Menteri Kebudayaan Fadli Zon menghadiri kuliah umum di Universitas Syiah Kuala (USK), Banda Aceh, dalam rangkaian Gerakan Budaya Indonesia (GAYAIN) Aceh 2025. Dalam kesempatan itu, Fadli meneguhkan peran mahasiswa sebagai agen kebudayaan di era digital.
Kuliah umum bertema 'Merawat Kebhinekaan dan Memperkuat Ekosistem Kebudayaan di Era Digital' itu menjadi bagian dari festival GAYAIN yang memadukan unsur budaya, kuliner, hingga keagamaan untuk mempromosikan kearifan lokal Aceh. Dalam sambutannya, Fadli menekankan pentingnya melestarikan kearifan lokal, termasuk budaya Aceh yang menurutnya memiliki riset ekstensif dan sarat nilai sejarah.
"Aceh, yang dikenal sebagai Serambi Mekkah, adalah tempat akulturasi budaya yang sangat panjang.

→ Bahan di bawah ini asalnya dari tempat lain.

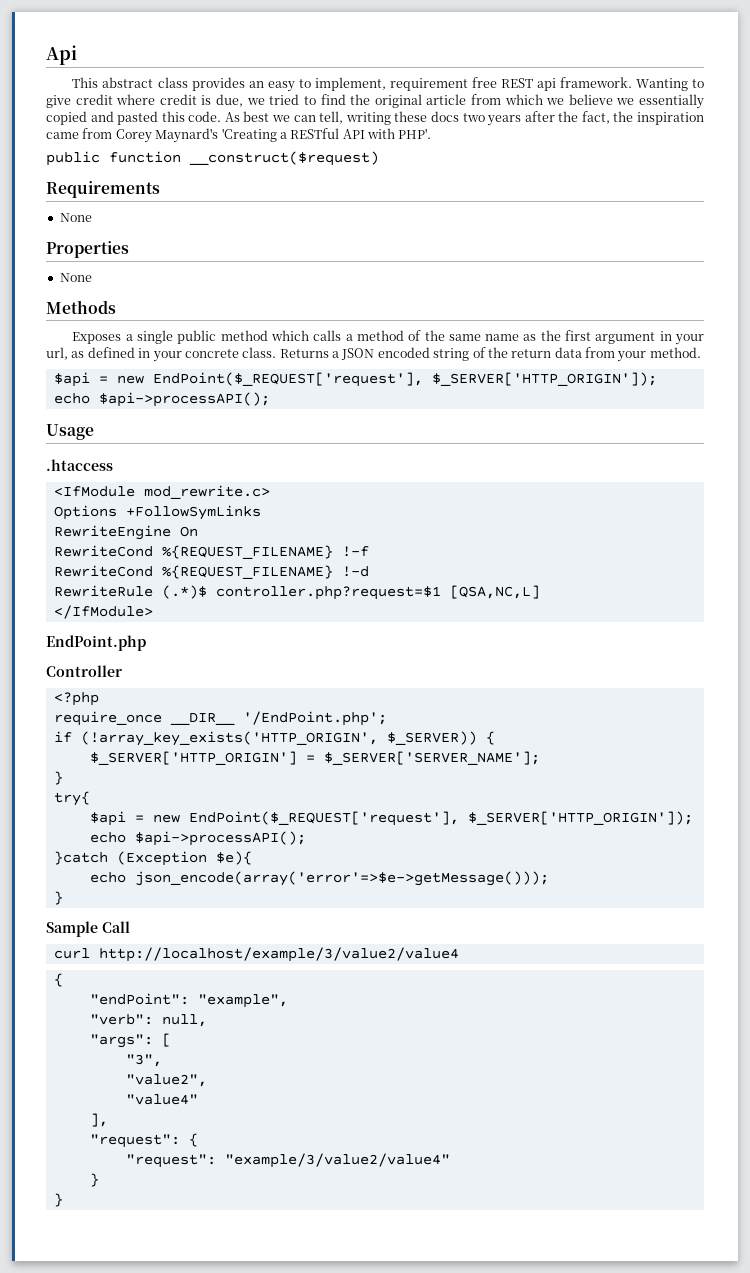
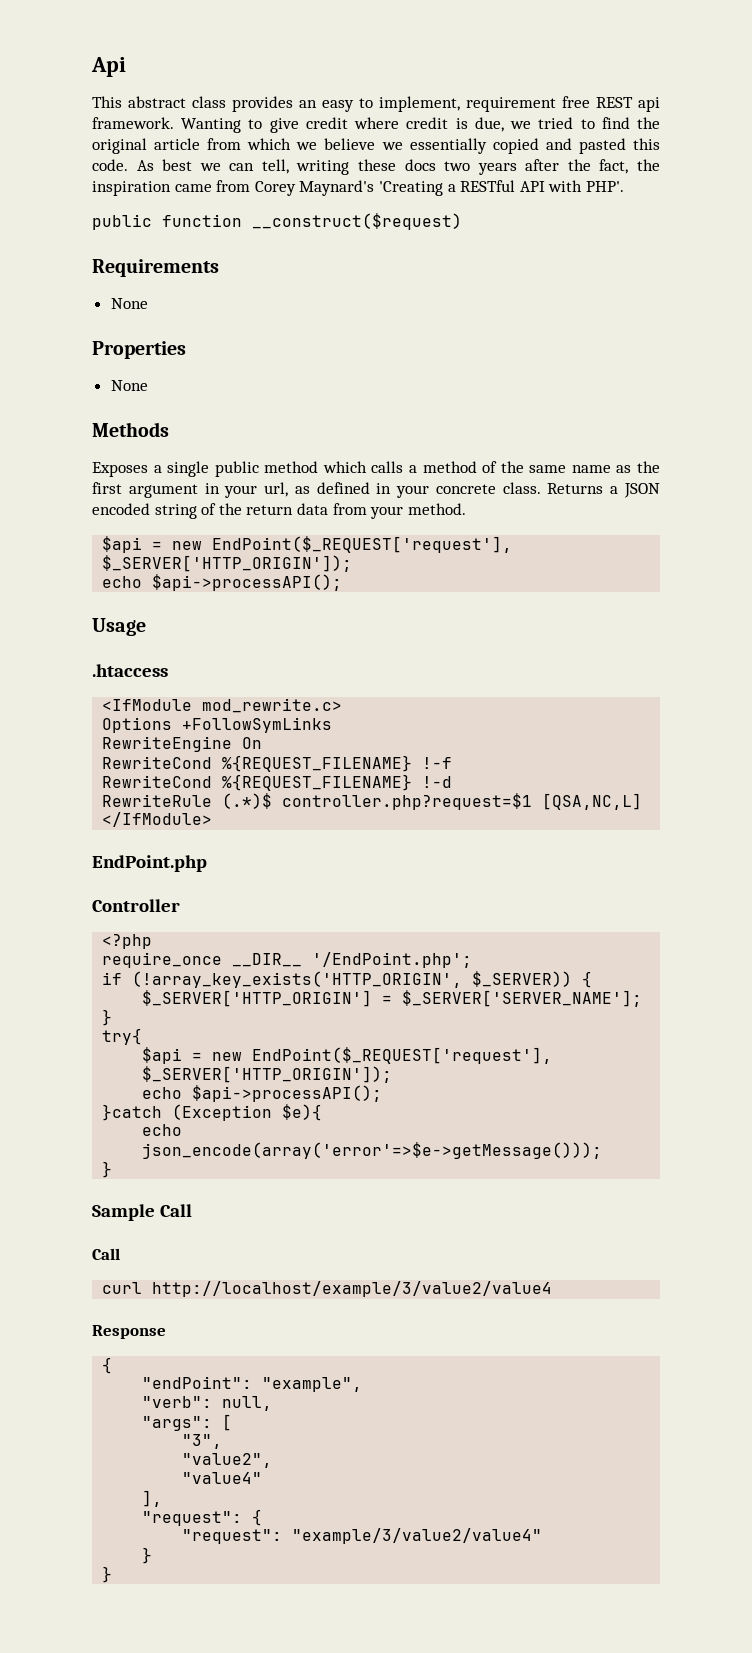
(130, 927) none -> [92,1248,120,1260] // Call
(459, 954) none -> [92,1325,166,1339] // Response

Ada banyak budaya Aceh yang terkenal, salah satunya Tari Saman yang diakui UNESCO pada 24 November 2011," ujar Fadli dalam keterangan tertulis, Senin (24/11/2025).
SCROLL TO CONTINUE WITH CONTENT
Ia juga menyoroti kekayaan budaya Aceh dari sisi material culture. Kemajuan peradaban Aceh salah satunya terlihat dari sisi numismatik.
"Saya sendiri mengoleksi koin-koin dari Samudera Pasai. Sejak zaman Sultan Ahmad Az-Zahir, putra Sultan Malikus Saleh, koin emas dengan inskripsi sudah dibuat. Tradisi ini berlanjut hingga masa Kesultanan Aceh Darussalam dengan koin berbahan emas, perak, dan timah yang bentuknya lebih maju dibanding kesultanan lain pada masanya. Ini adalah salah satu ekspresi budaya yang luar biasa," kata Fadli.
Fadli menambahkan, pengembangan ekosistem budaya nasional juga perlu memanfaatkan industri budaya dan kreatif, termasuk wisata museum. Ia mencontohkan model pendapatan museum besar dunia.
"Di negara-negara maju, museum bisa menjadi sumber pemasukan, misalnya Museum of Modern Art (MoMA) di New York atau Museum Louvre di Paris. Sumber pemasukan museum-museum itu bukan hanya dari penjualan tiket, tapi 50% pendapatannya berasal dari penjualan merchandise. Ke depannya, kita bisa mengembangkan inovasi untuk memajukan industri budaya dan kreatif kita," ujarnya.
Di akhir sesi, Fadli berpesan agar mahasiswa menjadi agen kebudayaan di lingkungannya masing-masing, termasuk melalui media sosial.
"Tantangan di zaman ini adalah bagaimana kita mempertahankan jati diri dan budaya bangsa di tengah globalisasi. Kita telah memasuki era digital yang membawa lompatan teknologi luar biasa. Untuk itu, saya berpesan kepada mahasiswa dan mahasiswi untuk terus menjadi agen kebudayaan dengan memanfaatkan teknologi," kata Fadli.
Sementara itu, Wakil Rektor III USK Bidang Kemahasiswaan dan Alumni, Prof Mustanir, menyatakan komitmennya untuk bersinergi dengan Kementerian Kebudayaan.
"Aceh memiliki posisi istimewa dalam keberagaman sosial. Kita semua memahami bahwa sejak masa kesultanan, Aceh telah menjadi titik temu berbagai bangsa dan laboratorium kebudayaan yang memadukan nilai-nilai Islami, tradisi lokal, serta keterbukaan terhadap perubahan," ungkapnya.
Acara tersebut turut dihadiri Wali Kota Banda Aceh Illiza Sa'aduddin Djamal, Ketua Fraksi Gerindra DPR Aceh Abdurrahman Ahmad, Kadisbudpar Aceh Dedy Yuswadi, serta Staf Ahli Gubernur Aceh Bidang Pemerintahan, Hukum dan Politik Almuniza Kamal. Sementara dari Kementerian turut mendampingi sejumlah pejabat eselon.